Precision is defined as the number of true positives divided by the sum of true positives and false positives:
$$
precision = \frac{TP}{TP + FP} \quad (2)
$$
Recall is defined as the number of true positives divided by the sum of true positives and false negatives. Note that the sum is just the number of ground-truths, so there’s no need to count the number of false negatives:
$$
recall = \frac{TP}{TP + FN} \quad (3)
$$
precision-recall curve, which indicates the association between the two metrics. Fig. 2 shows a simulated plot.

Fig 2
Definitions of various metrics
This section introduces the following metrics: average precision (AP), mean average precision (mAP), average recall (AR) and mean average recall (mAR).
Average precision
Although the precision-recall curve can be used to evaluate the performance of a detector, it is not easy to compare among different detectors when the curves intersect with each other. It would be better if we have a numerical metric that can be used directly for the comparison. This is where average precision (AP), which is based on the precision-recall curve, comes into play.

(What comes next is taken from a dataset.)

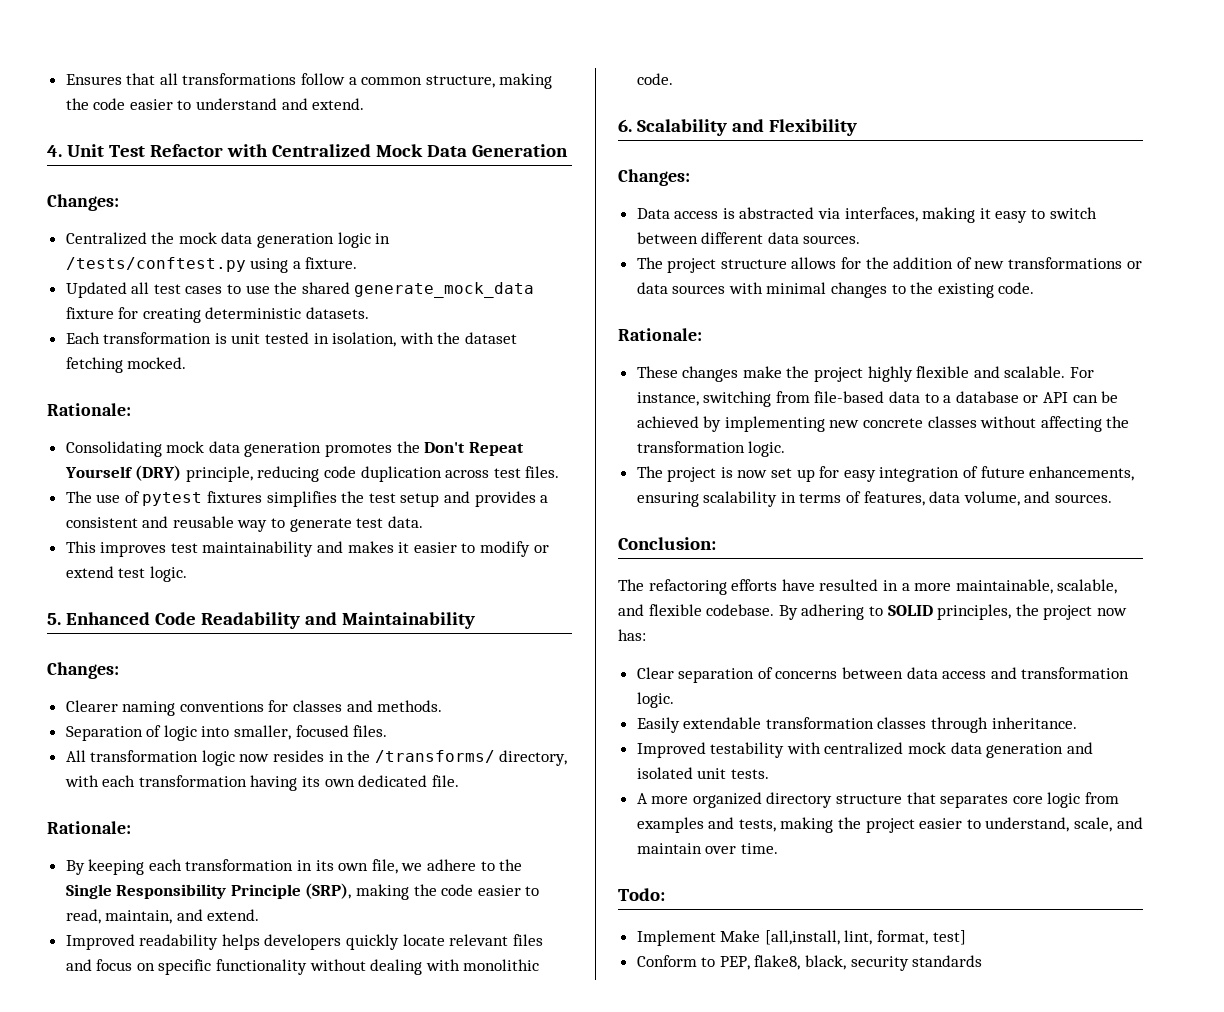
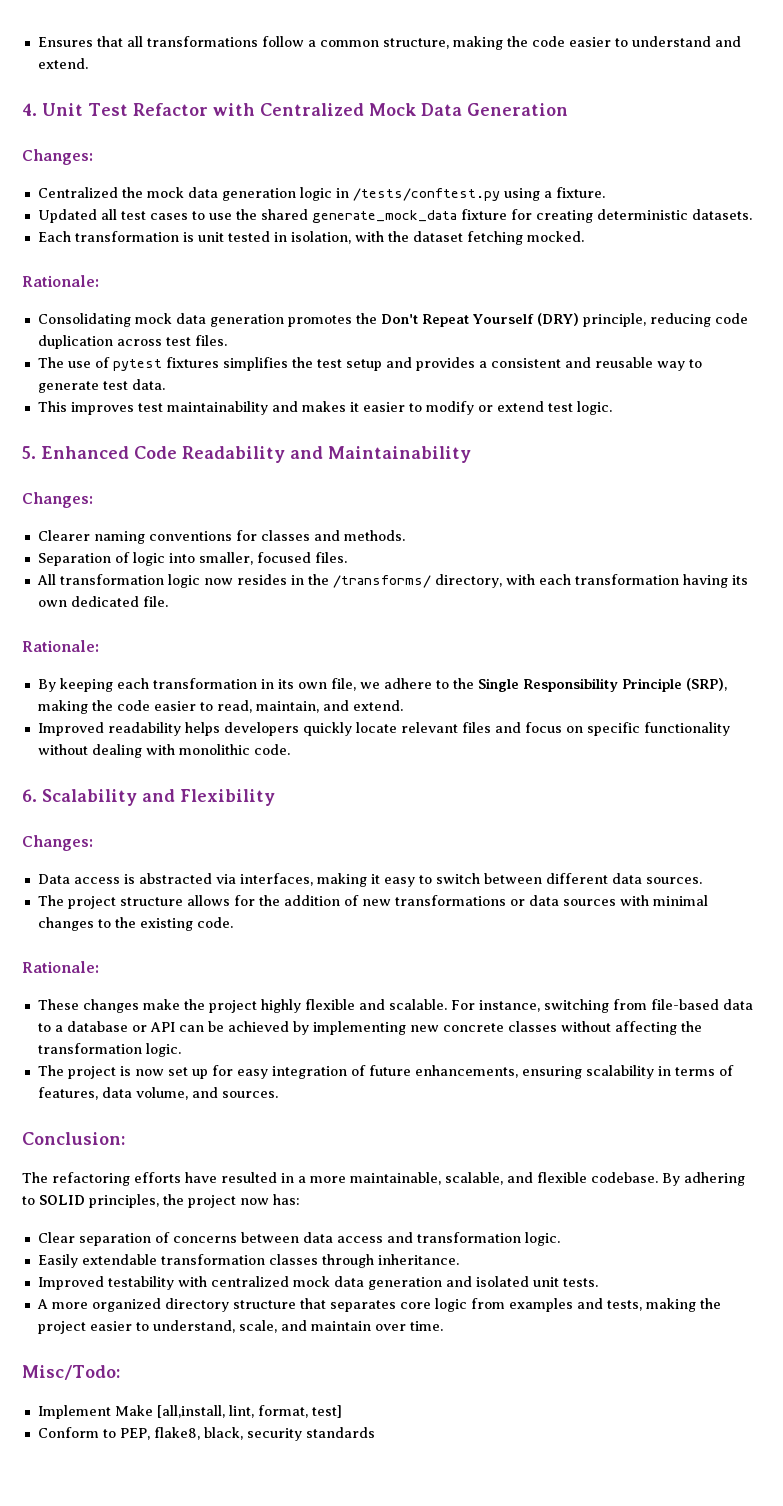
- Todo:
+ Misc/Todo:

AP can then be defined as the area under the interpolated precision-recall curve, which can be calculated as:
$$
AP = \sum_{i = 1}^{n - 1} (r_{i + 1} - r_i)p_{interp}(r_{i + 1}) \quad (5)
$$
Mean average precision
The calculation of AP only involves one class. However, in object detection, there are usually $K>1$ classes. Mean average precision (mAP) is defined as the mean of AP across all $K$ classes:
$$
mAP = \frac{\sum_{i = 1}^{K}{AP_i}}{K} \quad (6)
$$
Average recall
Like AP, average recall (AR) is also a numerical metric that can be used to compare detector performance. In essence, AR is the recall averaged over all $IoU \in [0.5, 1.0]$ and can be computed as two times the area under the recall-IoU curve:
$$
AR = 2 \int_{0.5}^{1}recall(o)do \quad (7)
$$
where $o$ is IoU and $recall(o)$ is the corresponding recall.
COCO challenge’s metrics
the COCO challenge defines several mAP metrics using different IoU thresholds, including:
- $mAP^{IoU=.50:.05:.95}$ which is mAP averaged over 10 IoU thresholds (i.e., 0.50, 0.55, 0.60, …, 0.95) and is the primary challenge metric;
- $mAP^{IoU=.50}$ which is identical to the Pascal VOC metric;
- $mAP^{IoU=.75}$ which is a strict metric.